Source data ::
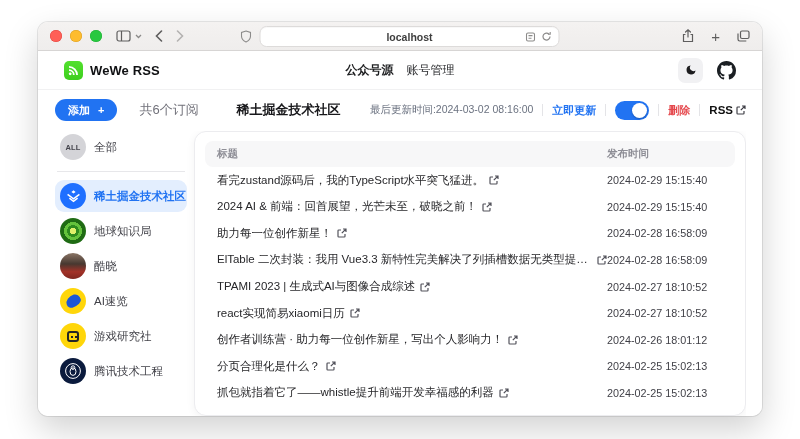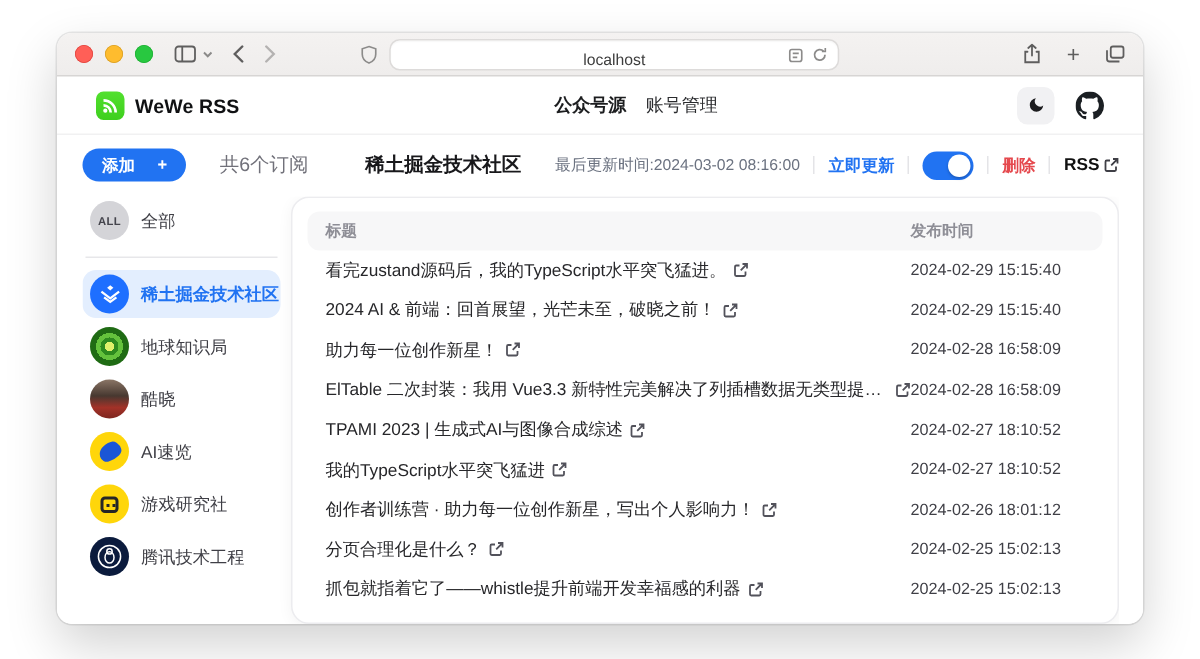--- a/index.html
+++ b/index.html
@@ -21,45 +21,45 @@
   .light.red{background:#ff5f57; box-shadow:inset 0 0 0 .5px #e0443e;}
   .light.yellow{background:#febc2e; box-shadow:inset 0 0 0 .5px #d89e24;}
   .light.green{background:#28c840; box-shadow:inset 0 0 0 .5px #1faf34;}
   .chrome-ic{color:#5f5e5e; display:flex; align-items:center; justify-content:center;}
   .chrome-left{display:flex; align-items:center; gap:13px; margin-left:14px;}
   .chev-mini{color:#8b8a89; font-size:8px; margin-left:-9px;}
   .fwd{color:#b4b2b1;}
   .urlwrap{position:absolute; left:50%; top:4px; transform:translateX(-50%);
     display:flex; align-items:center; gap:8px;}
   .urlbar{width:300px; height:21px; background:#fff; border:1px solid #dddbda; border-radius:7px;
-    position:relative; display:flex; align-items:flex-end; justify-content:center;
-    box-shadow:inset 0 1px 1px rgba(0,0,0,.03);}
+    position:relative; display:flex; align-items:center; justify-content:center;
+    box-shadow:inset 0 1px 1px rgba(0,0,0,.03);font-weight:bold;}
   .urltext{font-size:10.5px; color:#3d3d3d;}
   .url-icons{position:absolute; right:7px; top:0; height:100%; display:flex; align-items:center; gap:6px; color:#8c8b8a;}
   .chrome-right{margin-left:auto; display:flex; align-items:center; gap:17px;}
   .plus-glyph{font-size:15px; color:#5f5e5e; line-height:1;}
   
   .app{flex:1; background:#fff; display:flex; flex-direction:column; overflow:hidden;}
   .app-header{height:39px; flex:0 0 auto; display:flex; align-items:center; padding:0 26px; position:relative;
     border-bottom:1px solid #f1f1f2;}
   .logo{display:flex; align-items:center; gap:7px; cursor:pointer;}
   .logo-badge{width:19px; height:19px; border-radius:5px;
     background:linear-gradient(180deg,#52e02e,var(--brand_green)); display:flex; align-items:center; justify-content:center;}
   .app-name{font-size:13px; font-weight:700; color:#101113; letter-spacing:.1px;}
-  .main-nav{position:absolute; left:50%; transform:translateX(-50%); display:flex; gap:13px;margin-left:24px;}
+  .main-nav{position:absolute; left:50%; transform:translateX(-50%); display:flex; gap:13px;}
   .nav-link{font-size:12px; color:#1c1d1f; font-weight:600; cursor:pointer;}
   .nav-link.secondary{font-weight:500; color:#2a2b2e;}
   .header-right{margin-left:auto; display:flex; align-items:center; gap:14px;}
   .theme-btn{width:25px; height:25px; border-radius:7px; background:#f1f1f3; border:none;
     display:flex; align-items:center; justify-content:center; cursor:pointer;}
   
   .app-body{flex:1; padding:7px 16px 0 17px; display:flex; flex-direction:column; overflow:hidden;}
   .top-row{display:flex; align-items:center; flex:0 0 26px;}
   .add-btn{height:22px; padding:0 13px; border:none; border-radius:11px; background:var(--accent);
-    color:#fff; font-size:11px; font-weight:600; display:flex; align-items:center; gap:15px; cursor:pointer;
+    color:#fff; font-size:11px; font-weight:600; display:flex; align-items:center; gap:8px; cursor:pointer;
     font-family:inherit;}
   .sub-count{font-size:13px; color:#71717a; margin-left:22px; width:97px;}
   .feed-title{font-size:13px; font-weight:700; color:#18181b;}
   .feed-actions{margin-left:auto; display:flex; align-items:center; gap:9px;}
   .last-update{font-size:10.5px; color:#6b7280;}
   .vdiv{width:1px; height:12px; background:#e4e4e7;}
   .refresh-link{font-size:11px; color:var(--accent); font-weight:600; cursor:pointer;}
   .delete-link{font-size:11px; color:var(--danger); font-weight:600; cursor:pointer;}
   .rss-link{font-size:11.5px; color:#111; font-weight:700; display:flex; align-items:center; gap:3px; cursor:pointer;}
   .toggle{width:34px; height:19px; border-radius:10px; background:var(--accent); position:relative; cursor:pointer; border:none;}
@@ -350,21 +350,21 @@
                   <svg width="10" height="10" viewBox="0 0 10 10" fill="none" stroke="#52525b" stroke-width="1.2">
                     <path d="M4 2H1.8A.8.8 0 0 0 1 2.8v5.4a.8.8 0 0 0 .8.8h5.4A.8.8 0 0 0 8 8.2V6"></path>
                     <path d="M6 1h3v3M9 1 4.8 5.2"></path>
                   </svg>
                 </span>
               </span>
             <span class="row-date">2024-02-27 18:10:52</span>
           </div>
           <div class="trow">
             <span class="row-title">
-                <span class="txt">我的TypeScript水平突飞猛进</span>
+                <span class="txt">react实现简易xiaomi日历</span>
                 <span class="ext-ic">
                   <svg width="10" height="10" viewBox="0 0 10 10" fill="none" stroke="#52525b" stroke-width="1.2">
                     <path d="M4 2H1.8A.8.8 0 0 0 1 2.8v5.4a.8.8 0 0 0 .8.8h5.4A.8.8 0 0 0 8 8.2V6"></path>
                     <path d="M6 1h3v3M9 1 4.8 5.2"></path>
                   </svg>
                 </span>
               </span>
             <span class="row-date">2024-02-27 18:10:52</span>
           </div>
           <div class="trow">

Instructions for the task :: Copy out each line of the listing that holds "light".

Answer space ::
   .light.red{background:#ff5f57; box-shadow:inset 0 0 0 .5px #e0443e;}
   .light.yellow{background:#febc2e; box-shadow:inset 0 0 0 .5px #d89e24;}
   .light.green{background:#28c840; box-shadow:inset 0 0 0 .5px #1faf34;}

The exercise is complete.